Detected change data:
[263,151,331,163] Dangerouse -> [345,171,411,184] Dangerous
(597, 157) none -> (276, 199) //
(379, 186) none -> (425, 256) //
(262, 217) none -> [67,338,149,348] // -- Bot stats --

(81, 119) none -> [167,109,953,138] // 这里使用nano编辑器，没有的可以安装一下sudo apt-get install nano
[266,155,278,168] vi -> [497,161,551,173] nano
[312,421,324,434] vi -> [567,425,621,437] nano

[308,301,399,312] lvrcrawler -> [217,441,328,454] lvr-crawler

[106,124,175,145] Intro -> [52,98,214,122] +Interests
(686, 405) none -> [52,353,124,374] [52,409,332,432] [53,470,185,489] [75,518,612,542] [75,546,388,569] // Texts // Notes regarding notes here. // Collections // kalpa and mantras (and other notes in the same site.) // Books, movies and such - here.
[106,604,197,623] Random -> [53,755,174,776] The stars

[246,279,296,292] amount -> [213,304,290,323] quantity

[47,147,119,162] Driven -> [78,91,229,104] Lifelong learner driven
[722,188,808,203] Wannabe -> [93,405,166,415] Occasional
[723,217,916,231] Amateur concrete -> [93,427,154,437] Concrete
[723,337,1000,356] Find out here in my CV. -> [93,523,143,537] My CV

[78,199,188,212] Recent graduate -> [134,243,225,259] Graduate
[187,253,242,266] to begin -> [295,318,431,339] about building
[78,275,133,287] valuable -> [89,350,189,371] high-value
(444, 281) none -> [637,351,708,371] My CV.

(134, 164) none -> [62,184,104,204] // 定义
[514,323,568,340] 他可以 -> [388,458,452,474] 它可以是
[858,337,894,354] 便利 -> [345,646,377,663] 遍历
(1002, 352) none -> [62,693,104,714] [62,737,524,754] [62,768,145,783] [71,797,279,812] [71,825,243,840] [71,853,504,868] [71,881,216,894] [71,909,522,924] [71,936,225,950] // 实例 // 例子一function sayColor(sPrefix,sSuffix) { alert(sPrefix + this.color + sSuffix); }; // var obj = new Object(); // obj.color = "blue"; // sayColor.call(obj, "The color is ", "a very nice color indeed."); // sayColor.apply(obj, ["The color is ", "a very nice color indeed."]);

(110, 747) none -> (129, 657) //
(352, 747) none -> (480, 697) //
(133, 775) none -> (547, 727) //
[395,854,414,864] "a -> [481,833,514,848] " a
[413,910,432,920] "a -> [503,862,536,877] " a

• What you will do
Type the data out again, exactly.

• Task answer
[263,151,331,163] Dangerouse -> [345,171,411,184] Dangerous
(597, 157) none -> (276, 199) //
(379, 186) none -> (425, 256) //
(262, 217) none -> [67,338,149,348] // -- Bot stats --

(81, 119) none -> [167,109,953,138] // 这里使用nano编辑器，没有的可以安装一下sudo apt-get install nano
[266,155,278,168] vi -> [497,161,551,173] nano
[312,421,324,434] vi -> [567,425,621,437] nano

[308,301,399,312] lvrcrawler -> [217,441,328,454] lvr-crawler

[106,124,175,145] Intro -> [52,98,214,122] +Interests
(686, 405) none -> [52,353,124,374] [52,409,332,432] [53,470,185,489] [75,518,612,542] [75,546,388,569] // Texts // Notes regarding notes here. // Collections // kalpa and mantras (and other notes in the same site.) // Books, movies and such - here.
[106,604,197,623] Random -> [53,755,174,776] The stars

[246,279,296,292] amount -> [213,304,290,323] quantity

[47,147,119,162] Driven -> [78,91,229,104] Lifelong learner driven
[722,188,808,203] Wannabe -> [93,405,166,415] Occasional
[723,217,916,231] Amateur concrete -> [93,427,154,437] Concrete
[723,337,1000,356] Find out here in my CV. -> [93,523,143,537] My CV

[78,199,188,212] Recent graduate -> [134,243,225,259] Graduate
[187,253,242,266] to begin -> [295,318,431,339] about building
[78,275,133,287] valuable -> [89,350,189,371] high-value
(444, 281) none -> [637,351,708,371] My CV.

(134, 164) none -> [62,184,104,204] // 定义
[514,323,568,340] 他可以 -> [388,458,452,474] 它可以是
[858,337,894,354] 便利 -> [345,646,377,663] 遍历
(1002, 352) none -> [62,693,104,714] [62,737,524,754] [62,768,145,783] [71,797,279,812] [71,825,243,840] [71,853,504,868] [71,881,216,894] [71,909,522,924] [71,936,225,950] // 实例 // 例子一function sayColor(sPrefix,sSuffix) { alert(sPrefix + this.color + sSuffix); }; // var obj = new Object(); // obj.color = "blue"; // sayColor.call(obj, "The color is ", "a very nice color indeed."); // sayColor.apply(obj, ["The color is ", "a very nice color indeed."]);

(110, 747) none -> (129, 657) //
(352, 747) none -> (480, 697) //
(133, 775) none -> (547, 727) //
[395,854,414,864] "a -> [481,833,514,848] " a
[413,910,432,920] "a -> [503,862,536,877] " a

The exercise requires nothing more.